During a recent auxiliary training meeting in Kinshasa, DR Congo, leaders were asked to share an experience they had in Primary that had a great influence on their lives.
Didier Mutombo, a 31-year-old priesthood leader who joined the Church in 1987, was quick to respond. "Primary lessons changed my life," he said.
He spoke of one particular lesson that helped him learn a simple gospel principle. During that lesson, the Primary president talked about the 2,000 stripling warriors and then they sang the song about the "Army of Helaman." As Brother Mutombo sang the song as a child, he was filled with a desire to serve a mission.
From 1999 to 2001, Brother Mutombo was called as a full-time missionary in West Africa. When he returned, he married a woman who had attended the same Primary class.
He has never forgotten that wonderful day in Primary where he was taught to study, pray and be ready to serve the Lord.
"I have continued to nourish that firm willingness to go on the Lord's errand since that day," he said.
In essence, an experience Brother Mutombo had as a child in Primary set him on a path that led him to make covenants in the temple.
As a Primary general presidency, we often hear people say, "I am just a Primary teacher."
We hope that Primary leaders everywhere can feel the significance of their role. These Primary children are so impressionable, so teachable.
The Lord has intrusted us to teach His children. Ask yourself, "What am I teaching a child today that will bless him or her when they turn 19?"
So often when we think of a Primary teacher, we think of the Savior's love for children. We think of Him commanding that all little children should be brought to Him (3 Nephi 17:11). He prayed for them and blessed them one by one. (3 Nephi 17:21). "And he spake unto the multitude, Behold your little ones" (3 Nephi 17:23).
We think He was asking us to see children, our "little ones," as He sees them. He was asking us to see their potential, to see them as covenant women of God and mothers; to see them as missionaries and fathers."
He was asking us to see them for what we can help them become.
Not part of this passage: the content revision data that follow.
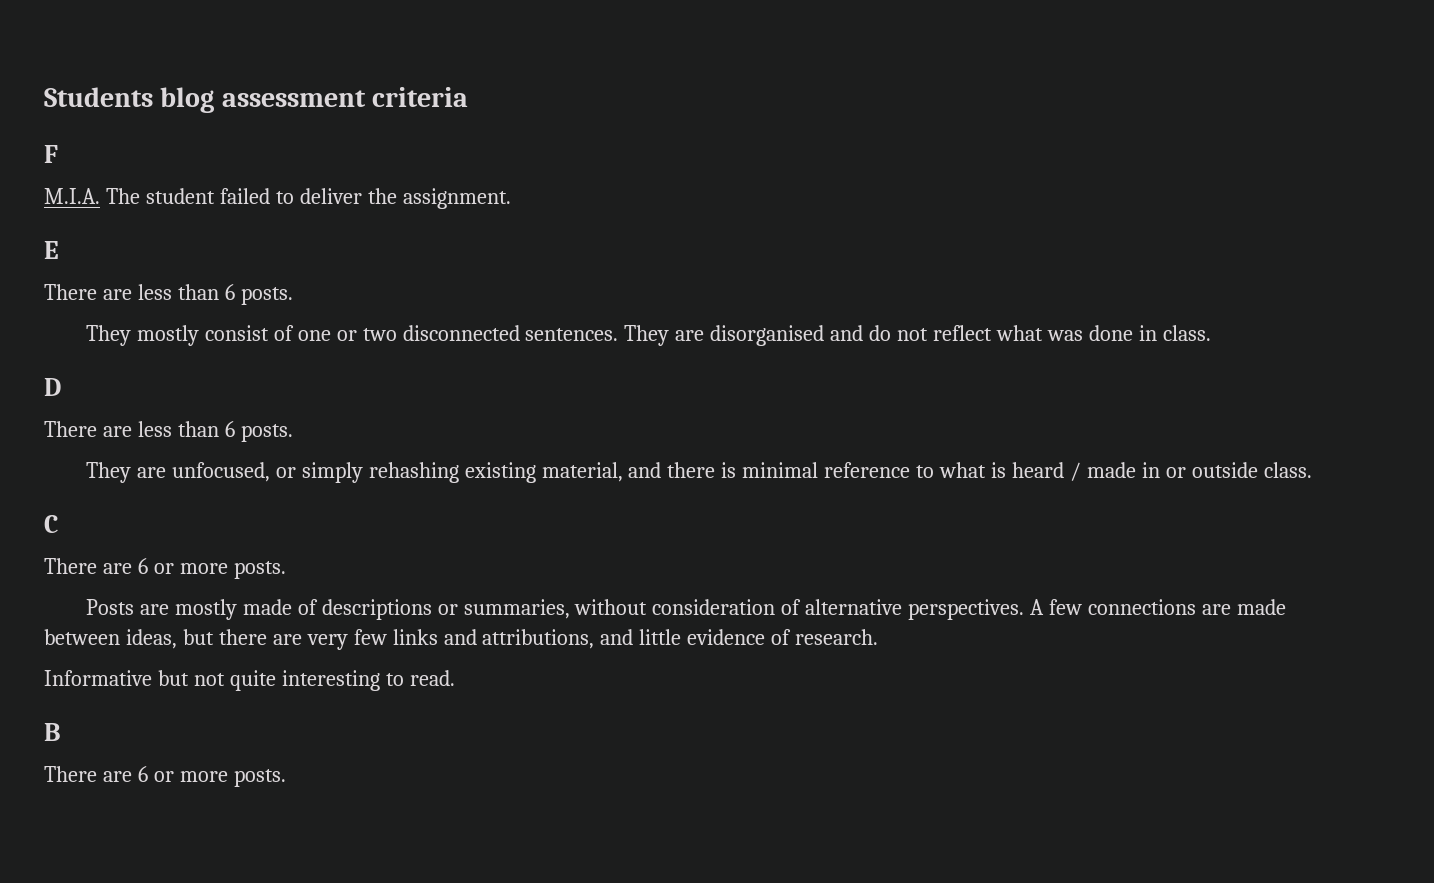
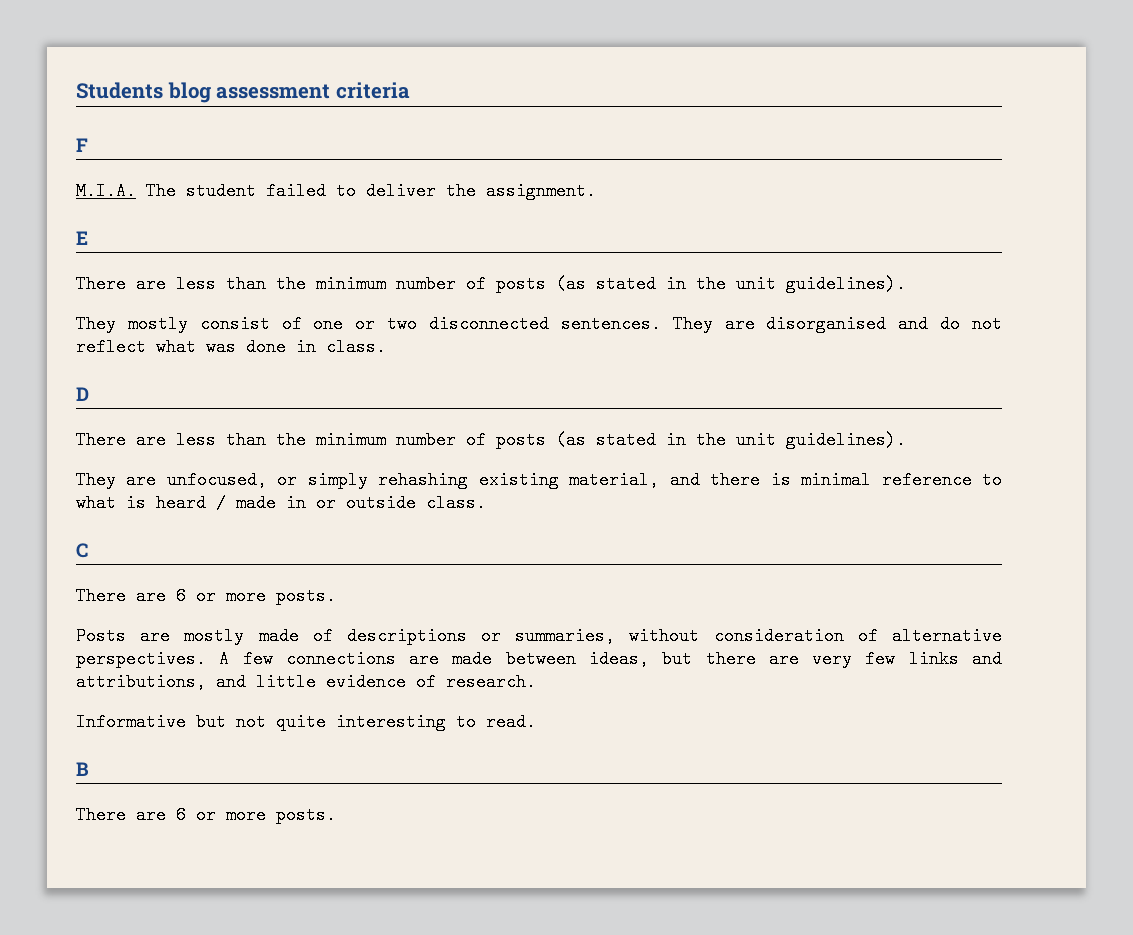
[224,284,293,305] 6 posts. -> [276,275,906,293] the minimum number of posts (as stated in the unit guidelines).
[224,421,293,442] 6 posts. -> [276,431,906,449] the minimum number of posts (as stated in the unit guidelines).

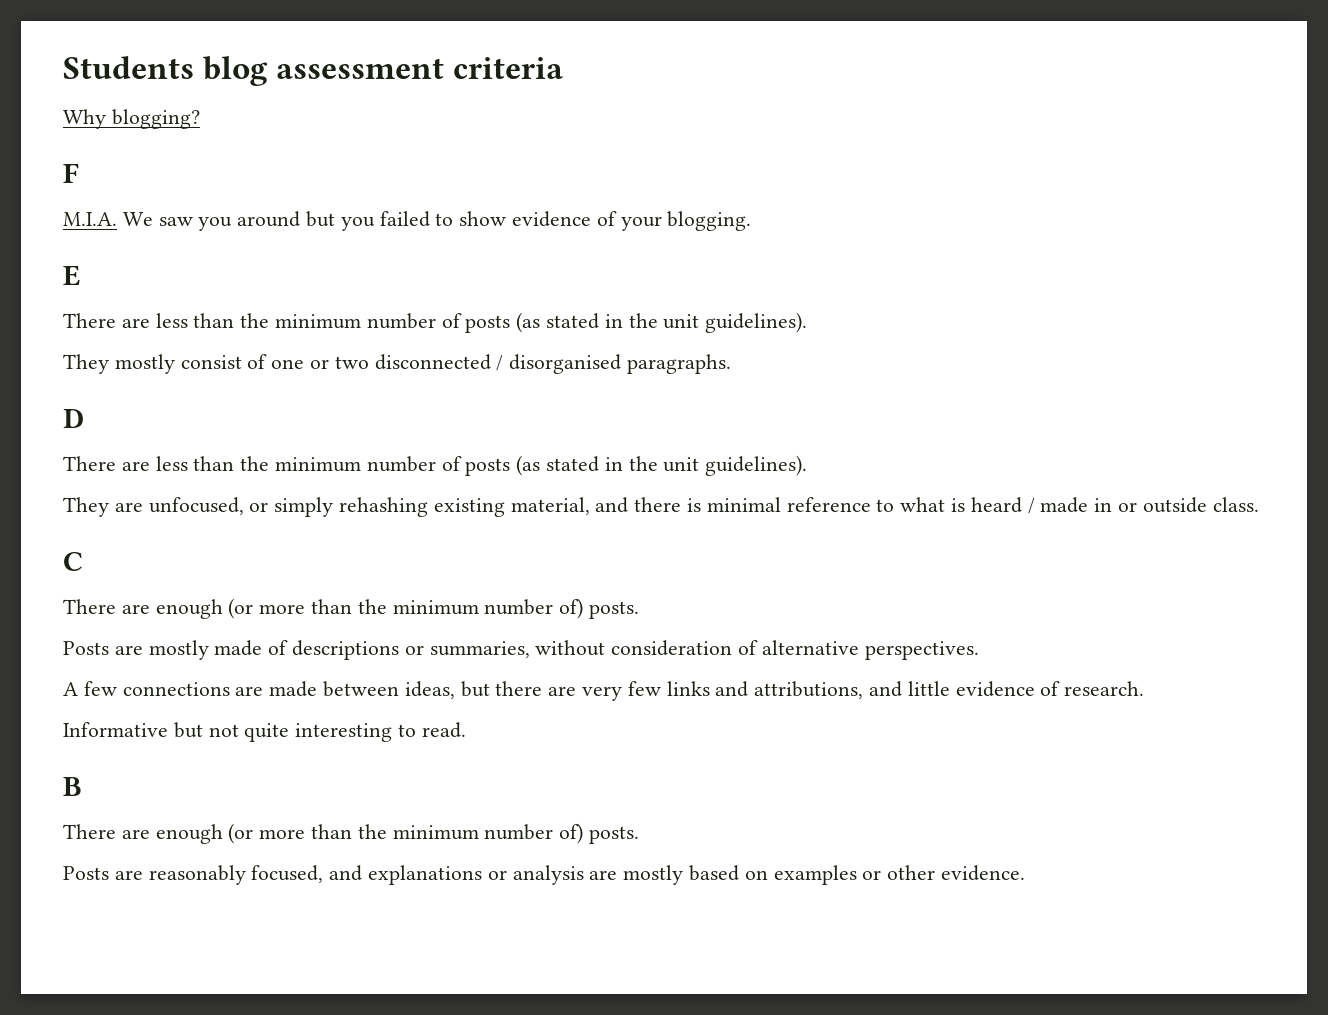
(410, 90) none -> [63,109,200,129] // Why blogging?
[146,182,596,200] The student failed to deliver the assignment. -> [122,211,752,231] We saw you around but you failed to show evidence of your blogging.
[560,315,1003,333] [76,338,386,356] sentences. They are disorganised and do not reflect what was done in class. -> [496,354,732,374] / disorganised paragraphs.
[176,587,266,605] 6 or more -> [155,598,584,619] enough (or more than the minimum number of)
(206, 659) none -> (979, 650) //
[176,806,336,824] 6 or more posts. -> [155,823,640,844] [63,865,1026,885] enough (or more than the minimum number of) posts. // Posts are reasonably focused, and explanations or analysis are mostly based on examples or other evidence.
"I love the work of the Primary, wherein teachers instruct little children to walk in the light of the gospel of Christ," said President Thomas S. Monson in a February 2002 Ensign article. "They teach each child to sing with personal conviction:
"I am a child of God…
Lead me, guide me, walk beside me,
Help me find the way.
Teach me all that I must do
To live with him someday."
We believe the four purposes of Primary can help us accomplish this goal.
1. Help children feel loved.
2. Help them learn and understand the gospel of Jesus Christ.
3. Help them feel and recognize the influence of the Holy Ghost.
4. Help them prepare to make and keep sacred covenants.
Parents have the first responsibility to do these things. Primary leaders can and should reinforce the teachings of the home. Their role is so important.
The Savior is not physically here to bless the children and call them to Him. But He has called Primary leaders and teachers to do that for Him — to be His hands and His voice.
We believe a recent experience of Sister Esplin's illustrates this. During a visit to Africa, she met a little girl in Soweto, Johannesburg, South Africa, who didn't have a mother or a father and was being raised by her grandfather.
As the little girl sat alone in Primary, a Primary leader noticed her. She reached out to her and asked, "Are you well?"
"I was so grateful for that Primary leader who noticed that child, who beheld her, who reached out to her," she said. "I knew that little girl was being looked after."
There are Primary teachers all over the world that are making an impact in children's lives.
Their impact can be summarized with the words of a favorite Primary song.
"How will they know, the ones for whom we care,
"That God is love and with us ev'rywhere,
"That life is good, with blessings all can share?
"How will they know unless we teach them so?" ("How Will They Know?: Appropriate for Leaders," Children's Songbook, 182–85.)